Academic Clinical Fellowships

What is an Academic Clinical Fellow?

These are clinical specialty entry-level posts lasting for 3 years (or 4 years for GP trainees) during which 25% of the fellow's time is spent on academic work. They are available to candidates with appropriate FY2 and/or CT experience for the specialty concerned. Trainees are assigned to appropriate clinical and academic supervisors, the former will be responsible for establishing the fellow's initial specialty training programme and the latter the development of their research.

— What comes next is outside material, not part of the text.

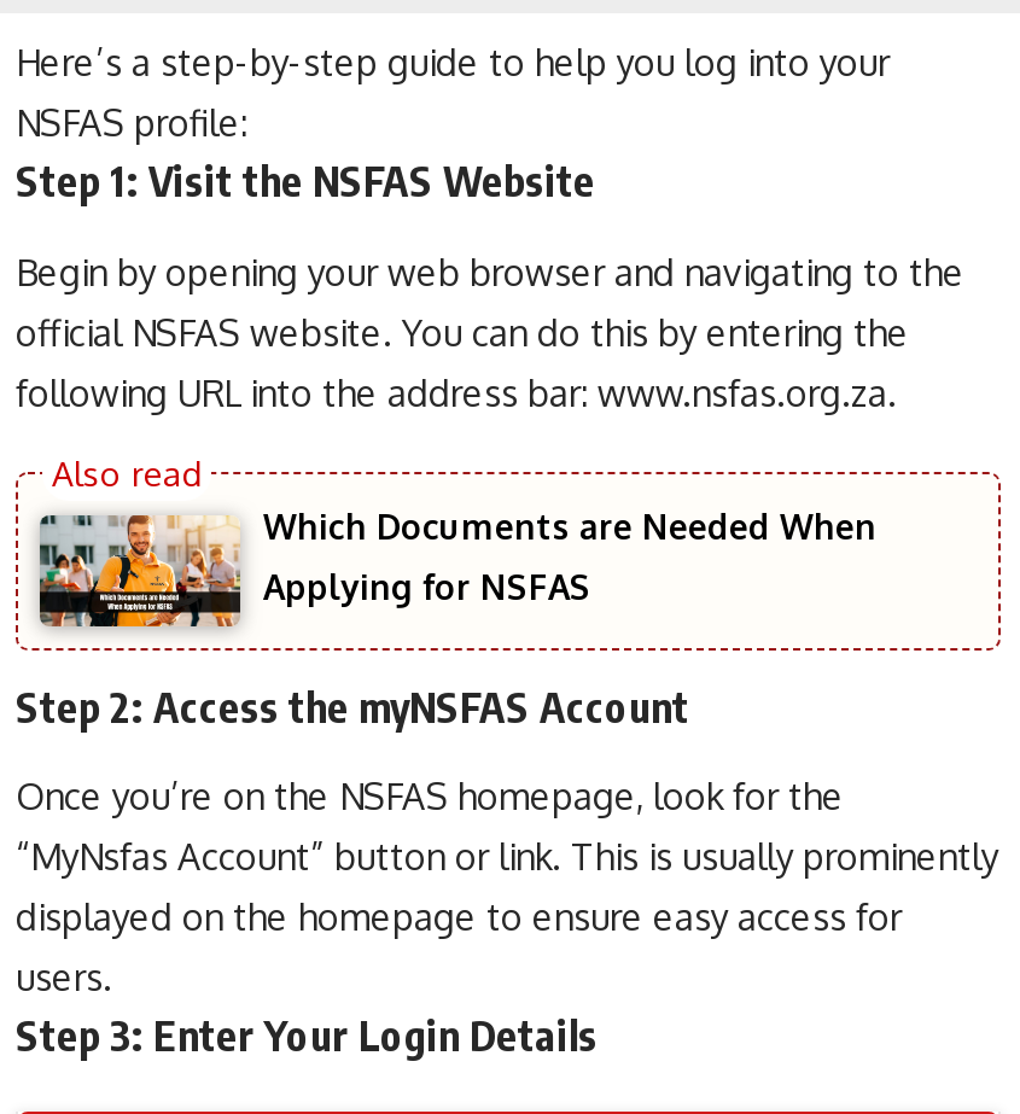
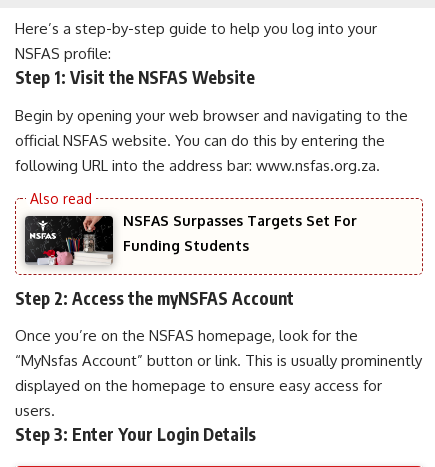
[37,504,876,629] [image] | Which Documents are Needed When -> [25,212,357,266] [image] | NSFAS Surpasses Targets Set For
[263,565,591,606] Applying for NSFAS -> [123,236,249,254] Funding Students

The key aim of this phase will be to develop a research area suitable for a PhD project and to apply for external funding to undertake this research. In Leicester we will target fellows towards areas of research strength and require them to produce and submit a systematic review of their area of research for peer reviewed publication within the first two years. This will be a key step towards obtaining a full time research fellowship to support their PhD studies.

Congratulations to Dr Sohaib Rufai, one of our ACF in Ophthalmology, who won the national Bayer ROSES Audit Award 2016.

Training in Leicester

Here is what is expected during each year of the scheme:

  • Year 1 - Undertake two MRes Clinical Sciences modules
  • Year 2 - Complete a systematic review and obtain pilot data/perform preliminary studies to support a future fellowship applications.
  • Year 3 - Submit fellowship application and complete MRes dissertation

Trainees will be have an academic review annually which feeds into their Annual Review of Competence Progression.  

There is a wide range of research projects available to ACFs within their speciality in Leicester. 

Applying to become an ACF in Leicester

The ACFs are employed by the NHS via a joint NHS and University recruitment process. They are primarily assigned to the clinical specialty concerned.

For more information on applying to become an ACF in Leicester please see our ACF vacancies.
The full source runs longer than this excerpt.